Modification records
------

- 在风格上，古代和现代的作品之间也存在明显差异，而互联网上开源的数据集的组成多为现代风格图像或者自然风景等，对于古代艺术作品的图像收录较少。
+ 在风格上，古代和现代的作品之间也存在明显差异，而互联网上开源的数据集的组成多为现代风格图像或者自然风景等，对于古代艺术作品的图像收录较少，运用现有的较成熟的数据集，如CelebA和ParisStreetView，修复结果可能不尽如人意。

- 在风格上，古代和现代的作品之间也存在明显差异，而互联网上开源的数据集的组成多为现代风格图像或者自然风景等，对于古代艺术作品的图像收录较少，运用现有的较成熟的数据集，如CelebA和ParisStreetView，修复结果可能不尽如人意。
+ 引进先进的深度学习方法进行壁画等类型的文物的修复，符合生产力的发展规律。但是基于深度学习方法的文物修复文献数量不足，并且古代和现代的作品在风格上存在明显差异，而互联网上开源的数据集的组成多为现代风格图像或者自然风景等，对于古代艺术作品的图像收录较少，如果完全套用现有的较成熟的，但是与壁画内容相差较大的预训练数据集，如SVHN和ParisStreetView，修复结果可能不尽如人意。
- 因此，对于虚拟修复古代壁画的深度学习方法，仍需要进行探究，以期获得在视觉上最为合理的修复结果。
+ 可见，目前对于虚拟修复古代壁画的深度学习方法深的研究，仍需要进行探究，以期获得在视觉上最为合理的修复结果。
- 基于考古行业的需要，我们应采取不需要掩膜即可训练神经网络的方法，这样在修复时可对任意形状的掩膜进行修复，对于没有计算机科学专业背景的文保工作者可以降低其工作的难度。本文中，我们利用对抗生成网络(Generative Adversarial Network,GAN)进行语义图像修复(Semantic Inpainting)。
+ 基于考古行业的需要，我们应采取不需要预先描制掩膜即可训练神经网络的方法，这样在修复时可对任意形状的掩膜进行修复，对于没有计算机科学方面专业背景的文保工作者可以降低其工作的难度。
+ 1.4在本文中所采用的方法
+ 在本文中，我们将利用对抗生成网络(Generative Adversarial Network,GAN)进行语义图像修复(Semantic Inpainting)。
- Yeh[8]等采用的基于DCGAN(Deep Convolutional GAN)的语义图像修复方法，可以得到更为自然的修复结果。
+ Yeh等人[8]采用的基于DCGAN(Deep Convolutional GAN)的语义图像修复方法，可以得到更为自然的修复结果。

------

» **Your objective**: Write out all of the records exactly as they stand above.

» **Result for this task**:
- 在风格上，古代和现代的作品之间也存在明显差异，而互联网上开源的数据集的组成多为现代风格图像或者自然风景等，对于古代艺术作品的图像收录较少。
+ 在风格上，古代和现代的作品之间也存在明显差异，而互联网上开源的数据集的组成多为现代风格图像或者自然风景等，对于古代艺术作品的图像收录较少，运用现有的较成熟的数据集，如CelebA和ParisStreetView，修复结果可能不尽如人意。

- 在风格上，古代和现代的作品之间也存在明显差异，而互联网上开源的数据集的组成多为现代风格图像或者自然风景等，对于古代艺术作品的图像收录较少，运用现有的较成熟的数据集，如CelebA和ParisStreetView，修复结果可能不尽如人意。
+ 引进先进的深度学习方法进行壁画等类型的文物的修复，符合生产力的发展规律。但是基于深度学习方法的文物修复文献数量不足，并且古代和现代的作品在风格上存在明显差异，而互联网上开源的数据集的组成多为现代风格图像或者自然风景等，对于古代艺术作品的图像收录较少，如果完全套用现有的较成熟的，但是与壁画内容相差较大的预训练数据集，如SVHN和ParisStreetView，修复结果可能不尽如人意。
- 因此，对于虚拟修复古代壁画的深度学习方法，仍需要进行探究，以期获得在视觉上最为合理的修复结果。
+ 可见，目前对于虚拟修复古代壁画的深度学习方法深的研究，仍需要进行探究，以期获得在视觉上最为合理的修复结果。
- 基于考古行业的需要，我们应采取不需要掩膜即可训练神经网络的方法，这样在修复时可对任意形状的掩膜进行修复，对于没有计算机科学专业背景的文保工作者可以降低其工作的难度。本文中，我们利用对抗生成网络(Generative Adversarial Network,GAN)进行语义图像修复(Semantic Inpainting)。
+ 基于考古行业的需要，我们应采取不需要预先描制掩膜即可训练神经网络的方法，这样在修复时可对任意形状的掩膜进行修复，对于没有计算机科学方面专业背景的文保工作者可以降低其工作的难度。
+ 1.4在本文中所采用的方法
+ 在本文中，我们将利用对抗生成网络(Generative Adversarial Network,GAN)进行语义图像修复(Semantic Inpainting)。
- Yeh[8]等采用的基于DCGAN(Deep Convolutional GAN)的语义图像修复方法，可以得到更为自然的修复结果。
+ Yeh等人[8]采用的基于DCGAN(Deep Convolutional GAN)的语义图像修复方法，可以得到更为自然的修复结果。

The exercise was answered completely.